• The problem: Your result should be every line of the records below that contains the word "fcol".

—————

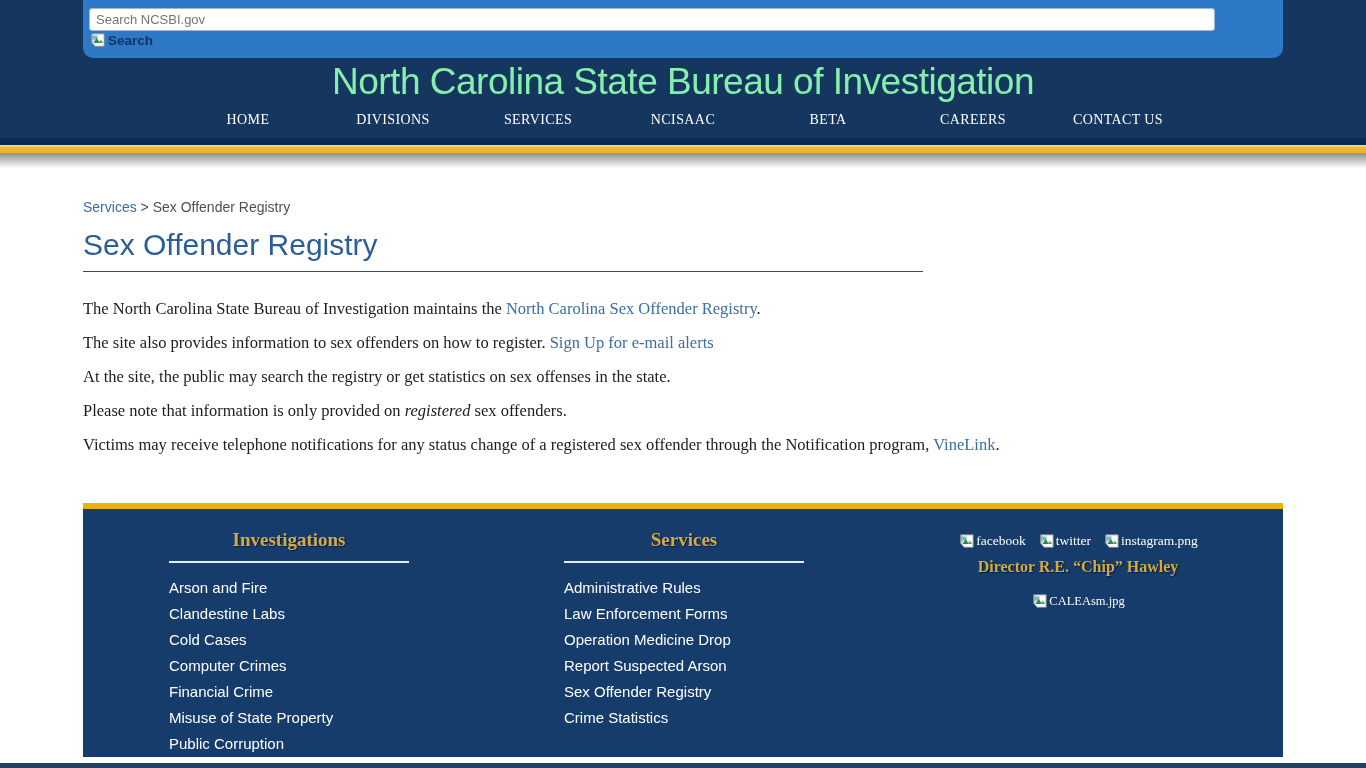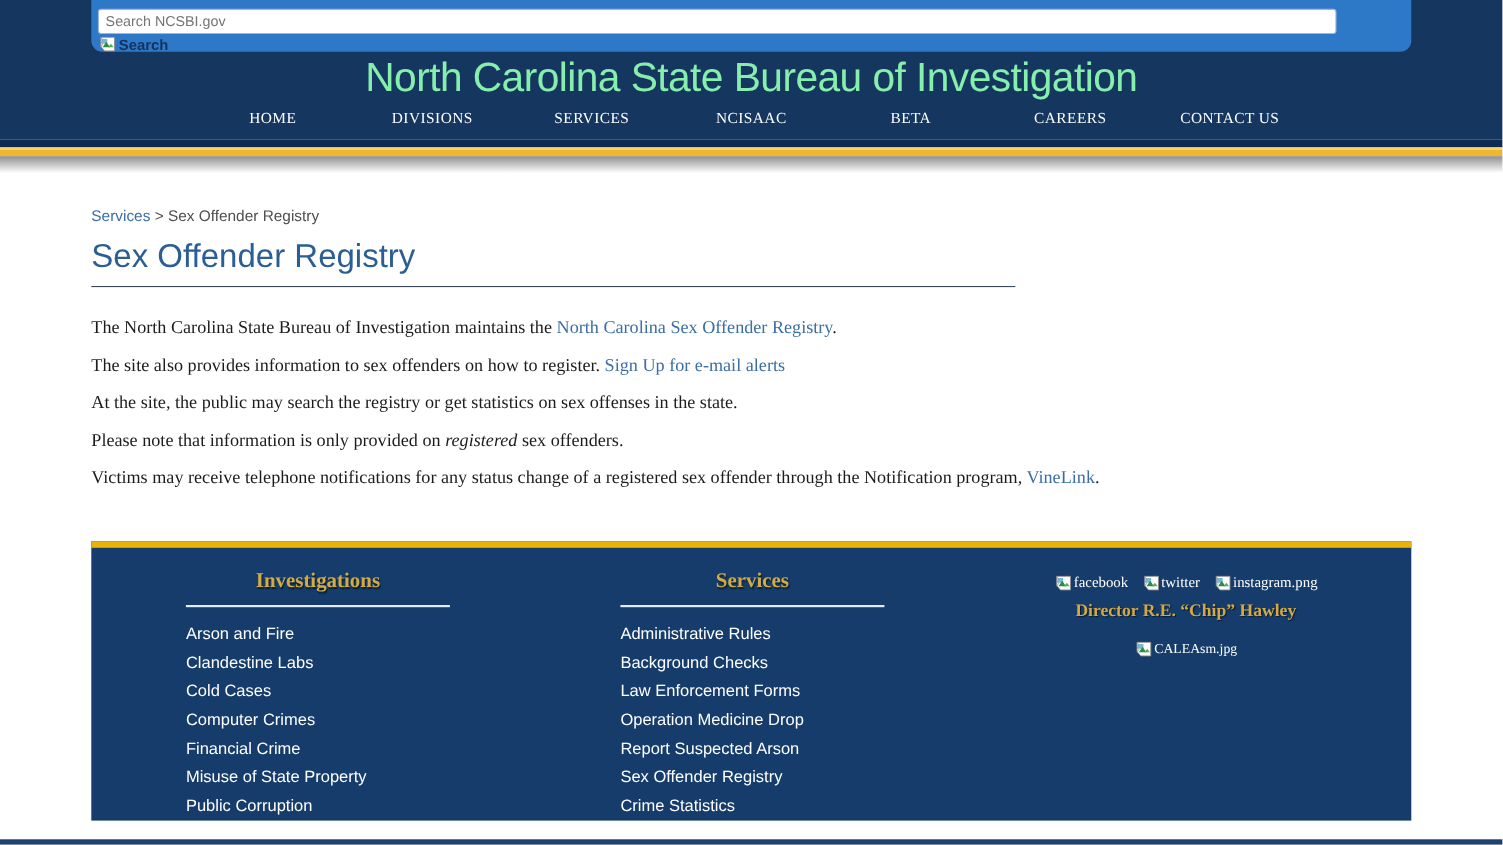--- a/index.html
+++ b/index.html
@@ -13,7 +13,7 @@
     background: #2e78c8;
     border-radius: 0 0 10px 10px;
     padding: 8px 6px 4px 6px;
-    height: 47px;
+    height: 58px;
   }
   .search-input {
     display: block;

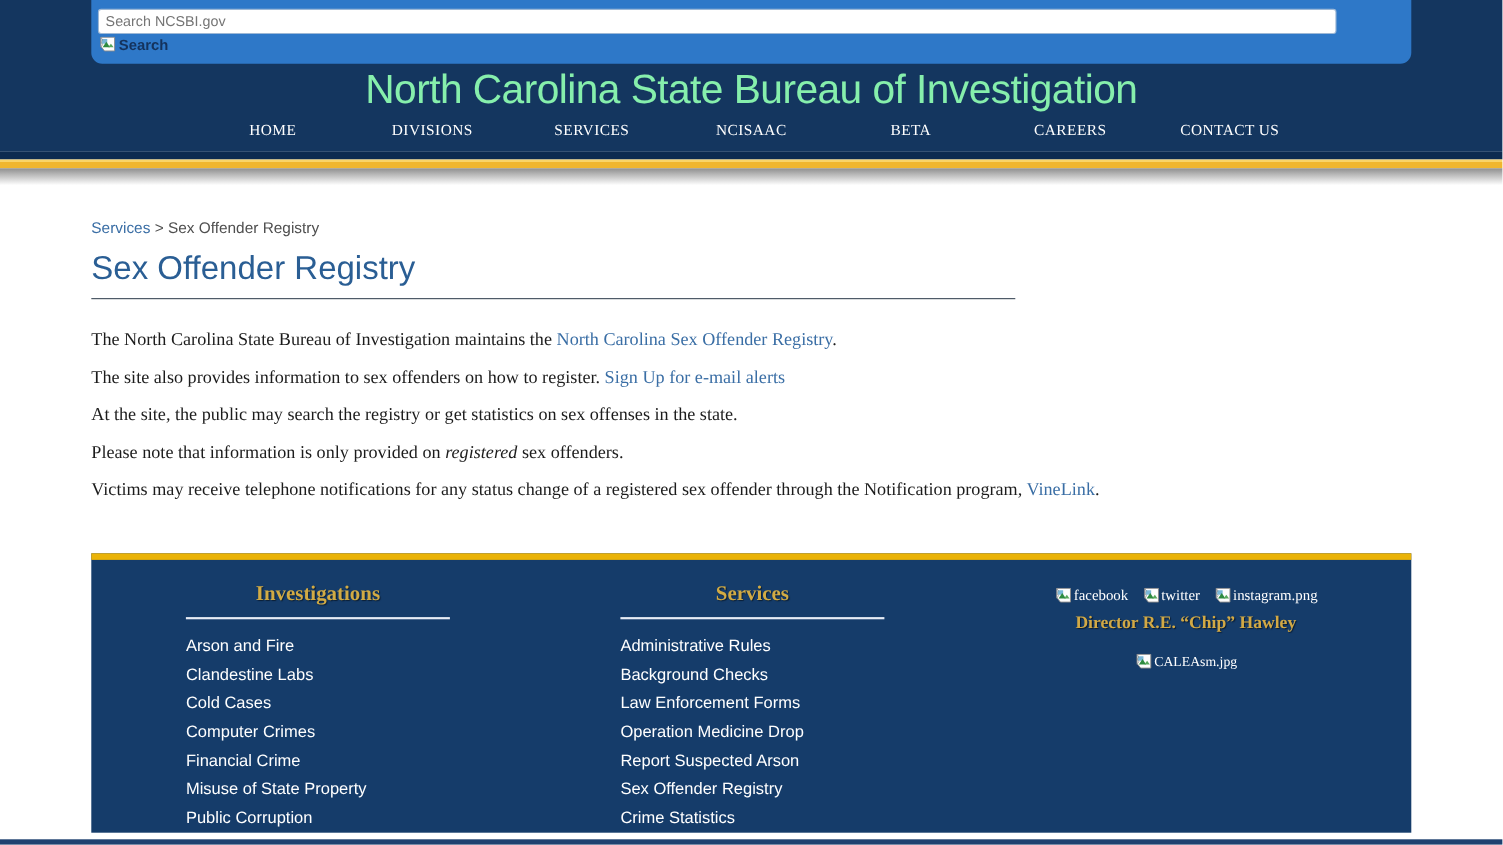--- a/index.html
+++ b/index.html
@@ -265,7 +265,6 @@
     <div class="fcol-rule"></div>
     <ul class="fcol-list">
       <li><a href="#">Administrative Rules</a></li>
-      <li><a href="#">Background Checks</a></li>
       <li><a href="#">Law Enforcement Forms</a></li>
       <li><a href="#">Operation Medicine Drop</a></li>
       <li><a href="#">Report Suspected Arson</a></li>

—————

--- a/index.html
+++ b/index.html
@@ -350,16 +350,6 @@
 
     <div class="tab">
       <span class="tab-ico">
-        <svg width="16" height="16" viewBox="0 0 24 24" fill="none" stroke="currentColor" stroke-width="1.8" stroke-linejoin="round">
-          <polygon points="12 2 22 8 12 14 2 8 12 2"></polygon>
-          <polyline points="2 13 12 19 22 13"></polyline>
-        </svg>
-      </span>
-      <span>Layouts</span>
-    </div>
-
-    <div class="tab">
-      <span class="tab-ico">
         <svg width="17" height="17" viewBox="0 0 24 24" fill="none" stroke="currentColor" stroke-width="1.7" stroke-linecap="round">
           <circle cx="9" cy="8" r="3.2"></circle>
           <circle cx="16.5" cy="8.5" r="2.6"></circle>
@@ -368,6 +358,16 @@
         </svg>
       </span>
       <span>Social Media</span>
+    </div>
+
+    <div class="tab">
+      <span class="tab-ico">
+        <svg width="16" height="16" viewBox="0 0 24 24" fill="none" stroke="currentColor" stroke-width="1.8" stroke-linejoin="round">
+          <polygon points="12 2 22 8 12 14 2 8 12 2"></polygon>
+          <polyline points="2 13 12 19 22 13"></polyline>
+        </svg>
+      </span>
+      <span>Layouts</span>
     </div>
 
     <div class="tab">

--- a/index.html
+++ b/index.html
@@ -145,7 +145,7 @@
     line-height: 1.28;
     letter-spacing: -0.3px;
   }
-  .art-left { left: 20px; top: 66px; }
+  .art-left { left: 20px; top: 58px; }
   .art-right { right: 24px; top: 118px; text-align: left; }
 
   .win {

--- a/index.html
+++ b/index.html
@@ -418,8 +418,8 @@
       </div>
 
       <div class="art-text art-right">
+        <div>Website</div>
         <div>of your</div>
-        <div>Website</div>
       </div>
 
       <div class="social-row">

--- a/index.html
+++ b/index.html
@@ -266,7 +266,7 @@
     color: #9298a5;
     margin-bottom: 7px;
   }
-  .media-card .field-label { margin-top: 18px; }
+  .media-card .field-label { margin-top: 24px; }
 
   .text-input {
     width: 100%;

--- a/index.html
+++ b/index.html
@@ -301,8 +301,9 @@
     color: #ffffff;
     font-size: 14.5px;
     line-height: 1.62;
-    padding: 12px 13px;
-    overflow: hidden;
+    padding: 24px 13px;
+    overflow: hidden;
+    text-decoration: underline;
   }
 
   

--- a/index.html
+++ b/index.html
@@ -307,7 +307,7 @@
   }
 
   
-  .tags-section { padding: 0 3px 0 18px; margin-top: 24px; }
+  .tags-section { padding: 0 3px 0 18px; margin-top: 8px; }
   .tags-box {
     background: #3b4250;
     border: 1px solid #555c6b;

—————

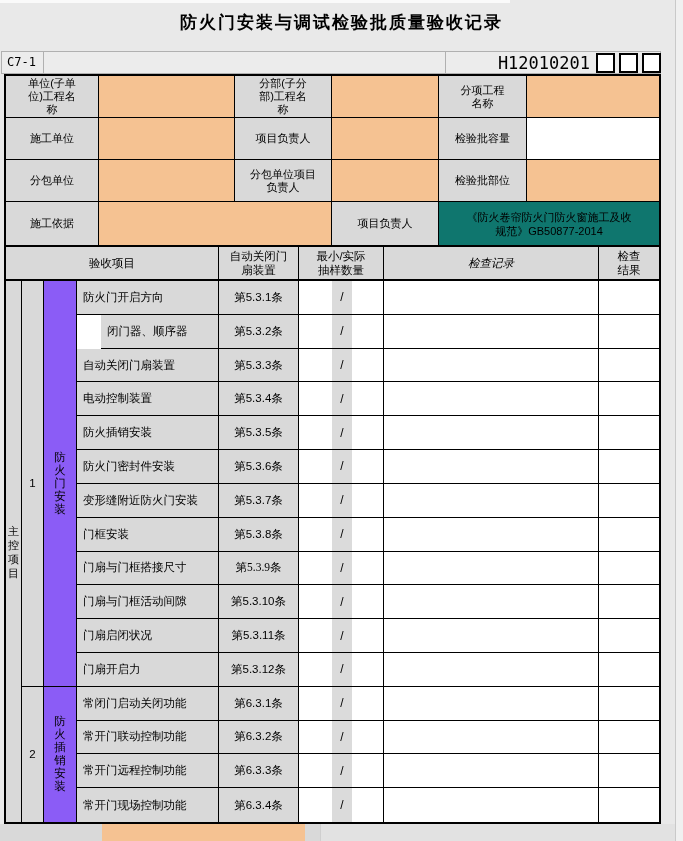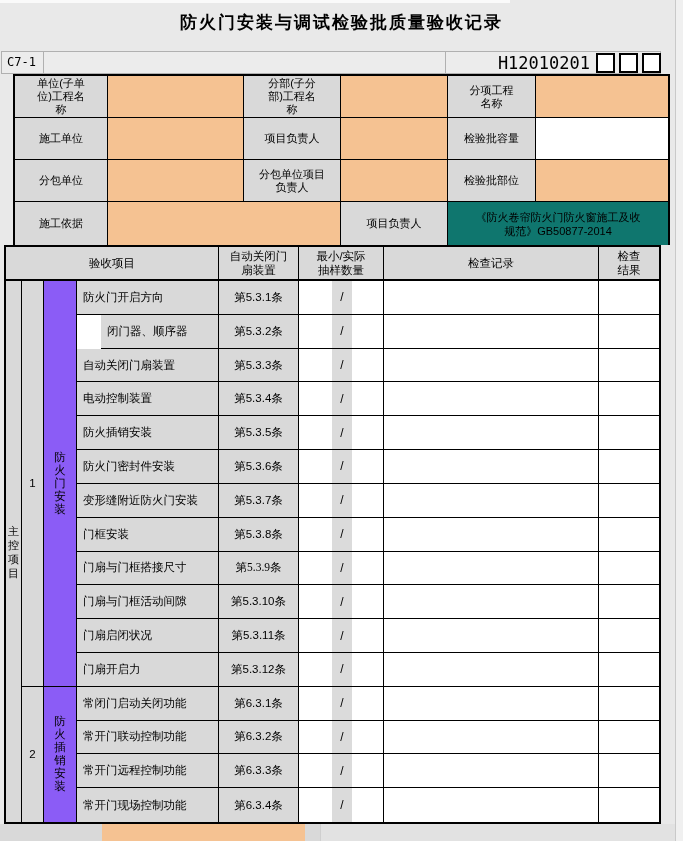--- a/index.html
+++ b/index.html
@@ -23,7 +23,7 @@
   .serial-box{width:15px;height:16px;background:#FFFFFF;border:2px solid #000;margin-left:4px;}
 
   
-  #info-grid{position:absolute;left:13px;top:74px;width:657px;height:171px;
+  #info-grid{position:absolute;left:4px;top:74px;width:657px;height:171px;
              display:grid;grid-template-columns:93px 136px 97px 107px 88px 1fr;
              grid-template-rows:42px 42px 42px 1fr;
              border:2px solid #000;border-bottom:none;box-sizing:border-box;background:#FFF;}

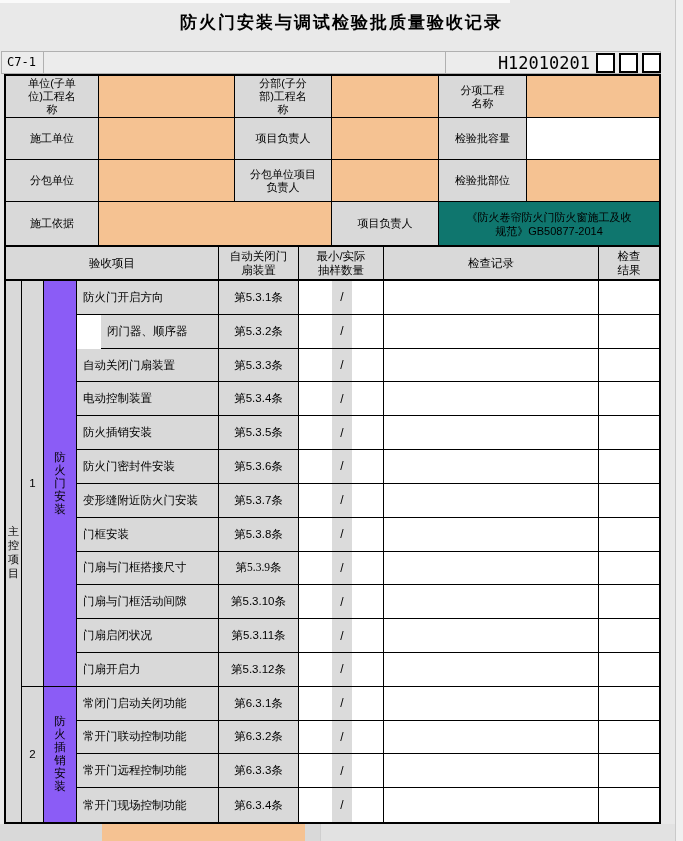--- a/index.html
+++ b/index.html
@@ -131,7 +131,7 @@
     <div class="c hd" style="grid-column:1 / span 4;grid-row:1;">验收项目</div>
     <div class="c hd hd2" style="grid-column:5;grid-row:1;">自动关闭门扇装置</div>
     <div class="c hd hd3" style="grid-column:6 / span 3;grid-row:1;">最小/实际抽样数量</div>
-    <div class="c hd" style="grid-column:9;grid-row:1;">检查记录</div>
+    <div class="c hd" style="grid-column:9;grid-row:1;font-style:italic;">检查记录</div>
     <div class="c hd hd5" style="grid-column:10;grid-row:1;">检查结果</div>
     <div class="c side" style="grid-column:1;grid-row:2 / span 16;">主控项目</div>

—————

• Result of this task:
     <div class="fcol-rule"></div>
     <ul class="fcol-list">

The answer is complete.